Dit was 358 days ago, that hundreds of thousands of farmers marched on foot and in a convoy of tractors hundreds of miles from the neighbouring states of Punjab and Haryana to the Delhi border with a single demand: repeal the farm laws. On the way, they were met with police batons, teargas, water cannons and concrete barricades, but still they persevered. Once they got to the edge of Delhi, they dug in, and have stayed put ever since.
Around them, where it was just a dusty roadside a year ago, something resembling a shantytown now stands. Concrete buildings have been erected alongside bamboo huts, community kitchens, libraries and shipping containers turned into homes for the farmers, complete with air conditioning units, bathrooms and fridges – set out by the farmers who vowed they would not budge until Modi backed down on the laws. And on Friday morning, to the surprise of many, backing down was exactly what he did.
The news was greeted with cautious optimism among many farmers who have spent the year living in the Singhu border camp. While most took it as a triumph – “the farmers beat Modi when nobody else could” could be heard everywhere – many said they did not trust the prime minister at his word and would only be celebrating when the repeal had been approved by the president and parliament, and their farmer union leaders had the documents in their hands.
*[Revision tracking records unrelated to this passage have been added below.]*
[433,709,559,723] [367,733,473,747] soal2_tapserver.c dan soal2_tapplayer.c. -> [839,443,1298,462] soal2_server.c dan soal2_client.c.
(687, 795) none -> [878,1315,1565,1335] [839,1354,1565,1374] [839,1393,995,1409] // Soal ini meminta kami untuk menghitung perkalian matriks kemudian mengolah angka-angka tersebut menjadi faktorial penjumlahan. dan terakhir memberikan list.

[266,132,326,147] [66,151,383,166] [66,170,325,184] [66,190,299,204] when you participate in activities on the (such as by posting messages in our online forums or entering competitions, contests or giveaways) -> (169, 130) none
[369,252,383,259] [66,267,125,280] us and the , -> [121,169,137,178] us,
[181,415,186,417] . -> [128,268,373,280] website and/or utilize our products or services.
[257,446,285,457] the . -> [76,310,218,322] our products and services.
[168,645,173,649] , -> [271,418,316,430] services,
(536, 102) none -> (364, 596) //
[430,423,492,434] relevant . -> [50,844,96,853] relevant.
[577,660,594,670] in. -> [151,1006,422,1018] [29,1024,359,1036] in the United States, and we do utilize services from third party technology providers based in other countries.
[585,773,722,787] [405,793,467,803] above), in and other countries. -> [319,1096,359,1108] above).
Over the loudspeakers booming out across the camps, speeches made by activists and farm union leaders spoke of their deep mistrust in the prime minister. “We are not leaving here until we the repeal papers have been stamped. Modi could be playing us but farmers are not fools,” declared one speaker.
“Why should we believe Modi just because he says something on the television,” said Avtar Singh, 65, a farmer from Ropar in Punjab. “Only when we have seen the official documents repealing the laws will I be happy.”
Like many, Singh spoke of his anger that it had taken Modi a year to repeal the laws, which had never even been implemented due to the backlash. A morbid tally of the number of farmers who had died in the year of unrest hung outside one tent, a figure that now stands at 719 by their count.
“They knew these were bad laws, why did they make us suffer here for a whole year?" hy het gesê. “I am an old man, it has been hard living here in the dust and pollution and heat and summer rains. Oor 700 people lost their lives. Modi should not just take back the laws, he should come down here and apologise to all of us.”
The apparent victory over repealing the farm laws also emboldened many in the camps, who said they would not leave until other significant issues in the agriculture sector had been resolved, particularly around the varied minimum prices that farmers in different states receive for their crops which are seen by some as vastly unfair.
“I’m not going anywhere,” said Sardar Gurmukh Singh, 53, from Hoshiarpur in Punjab, pointing to the concrete house he had erected for himself, complete with air conditioning units. “Repealing the farm laws is just the beginning.”
While Modi’s tone in his speech had been unusually remorseful for the strongman leader, accepting that “something had fallen short”, most in the Singhu camp felt that this was a move that had been done purely for political strategy, not out of concern for the farmers.
At the beginning of next year there will be an election in the state of Uttar Pradesh, now governed by Modi’s ruling Bharatiya Janata Party (BJP), which it is crucial for them to hold on to. Egter, the race is already looking tight and they had begun to pay a heavy political price in the state for the farm laws and their perceived mistreatment of farmers.
“We all know this is political strategy, it’s because Modi is scared of losing the state elections,” said Surinder Kaur, 60, from Punjab. “But that still shows the power of the farmers: we are more powerful than Modi.”